Rule 10: Keep Development, Staging, and Production as Similar as Possible

With this rule, similar does not refer to the number of instances or the size of database instances and supporting infrastructure. Your development environment must be exact in the codebase being used but can be dissimilar in the number of instances or database servers being used. Aside from the infrastructure components, everything else in the codebase must remain the same. CloudFormation can be used to automatically build each environment using a single template file with conditions that define what infrastructure resources to build for each development, testing, and production environment.

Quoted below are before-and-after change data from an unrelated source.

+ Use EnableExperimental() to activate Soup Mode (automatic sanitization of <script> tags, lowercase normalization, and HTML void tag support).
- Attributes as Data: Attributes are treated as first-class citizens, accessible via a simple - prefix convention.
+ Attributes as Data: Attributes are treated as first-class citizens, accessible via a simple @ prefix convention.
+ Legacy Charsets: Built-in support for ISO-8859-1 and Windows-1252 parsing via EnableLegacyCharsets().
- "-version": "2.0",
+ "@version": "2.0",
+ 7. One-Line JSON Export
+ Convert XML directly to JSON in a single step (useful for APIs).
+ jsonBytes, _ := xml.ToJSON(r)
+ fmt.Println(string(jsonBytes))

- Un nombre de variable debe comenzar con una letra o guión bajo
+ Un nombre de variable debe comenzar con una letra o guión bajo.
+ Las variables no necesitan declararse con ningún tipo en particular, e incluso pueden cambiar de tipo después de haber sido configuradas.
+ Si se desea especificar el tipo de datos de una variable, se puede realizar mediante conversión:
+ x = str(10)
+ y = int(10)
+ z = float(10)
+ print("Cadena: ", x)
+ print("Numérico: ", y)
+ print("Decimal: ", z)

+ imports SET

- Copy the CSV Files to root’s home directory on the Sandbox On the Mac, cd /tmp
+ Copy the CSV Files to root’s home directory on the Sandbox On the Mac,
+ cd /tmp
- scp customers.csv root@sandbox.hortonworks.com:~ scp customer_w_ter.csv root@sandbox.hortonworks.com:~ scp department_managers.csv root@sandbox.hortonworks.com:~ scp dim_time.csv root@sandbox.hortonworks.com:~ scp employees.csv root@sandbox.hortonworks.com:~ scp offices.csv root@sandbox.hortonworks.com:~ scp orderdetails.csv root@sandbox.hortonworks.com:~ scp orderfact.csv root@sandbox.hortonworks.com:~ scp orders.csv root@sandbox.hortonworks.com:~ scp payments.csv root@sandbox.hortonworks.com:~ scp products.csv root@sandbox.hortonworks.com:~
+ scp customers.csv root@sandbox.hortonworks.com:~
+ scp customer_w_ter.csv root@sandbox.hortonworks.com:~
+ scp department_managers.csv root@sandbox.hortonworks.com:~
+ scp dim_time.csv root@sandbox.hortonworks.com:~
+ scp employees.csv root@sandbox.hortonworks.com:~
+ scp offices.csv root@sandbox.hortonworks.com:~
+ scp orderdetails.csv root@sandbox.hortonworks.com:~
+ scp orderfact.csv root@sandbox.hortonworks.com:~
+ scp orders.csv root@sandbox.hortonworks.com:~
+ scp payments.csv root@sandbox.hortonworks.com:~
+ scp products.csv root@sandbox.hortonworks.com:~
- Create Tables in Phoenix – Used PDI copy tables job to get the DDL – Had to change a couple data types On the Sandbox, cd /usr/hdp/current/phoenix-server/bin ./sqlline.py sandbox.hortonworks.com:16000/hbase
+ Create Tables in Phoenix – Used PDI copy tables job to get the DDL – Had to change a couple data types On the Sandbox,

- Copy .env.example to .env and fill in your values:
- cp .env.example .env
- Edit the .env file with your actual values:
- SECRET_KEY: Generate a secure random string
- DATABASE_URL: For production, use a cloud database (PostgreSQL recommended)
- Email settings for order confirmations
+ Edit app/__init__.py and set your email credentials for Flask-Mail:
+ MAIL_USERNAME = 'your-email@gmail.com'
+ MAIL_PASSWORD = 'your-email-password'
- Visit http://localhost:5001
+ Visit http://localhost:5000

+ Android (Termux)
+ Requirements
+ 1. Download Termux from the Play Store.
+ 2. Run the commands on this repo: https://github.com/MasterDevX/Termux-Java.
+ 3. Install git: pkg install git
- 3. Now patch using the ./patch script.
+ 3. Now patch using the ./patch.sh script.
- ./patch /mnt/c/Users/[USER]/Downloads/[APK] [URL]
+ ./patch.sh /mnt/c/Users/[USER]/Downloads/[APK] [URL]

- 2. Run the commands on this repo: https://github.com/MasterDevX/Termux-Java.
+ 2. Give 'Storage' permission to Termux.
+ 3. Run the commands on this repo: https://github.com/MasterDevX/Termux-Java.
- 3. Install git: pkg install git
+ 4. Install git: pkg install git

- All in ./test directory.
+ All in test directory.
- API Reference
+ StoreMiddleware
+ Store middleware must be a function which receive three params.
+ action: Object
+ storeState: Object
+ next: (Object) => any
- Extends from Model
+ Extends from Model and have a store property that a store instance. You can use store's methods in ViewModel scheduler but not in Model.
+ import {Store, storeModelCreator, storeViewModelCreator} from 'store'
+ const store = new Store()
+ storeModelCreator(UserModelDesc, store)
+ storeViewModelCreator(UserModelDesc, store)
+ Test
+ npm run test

Rule 11: Treat Logs as Event Streams

In development, testing, and production environments, each running process log stream must be stored externally. At AWS, logging is designed as event streams. CloudWatch logs or S3 buckets can be created to store EC2 instances’ operating system and application logs. CloudTrail logs, which track all API calls to the AWS account, can also be streamed to CloudWatch logs for further analysis. Third-party monitoring solutions support AWS and can interface with S3 bucket storage. All logs and reports generated at AWS by EC2 instances or AWS managed services eventually end up in an S3 bucket.

Rule 12: Run Admin/Management Tasks as One-Off Processes

Administrative processes should be executed using the same method, regardless of the environment in which the administrative task is executed. For example, an application might require a manual process to be carried out; the steps to carry out the manual process must remain the same, whether they are executed in the development, testing, or production environment.

The goal in presenting the rules of the Twelve-Factor App Methodology is to help you think about your applications and infrastructure and, over time, implement as many of the rules as possible. This might be an incredibly hard task to do for applications that are simply lifted and shifted to the cloud. Newer applications that are completely developed in the cloud should attempt to follow these rules as closely as possible.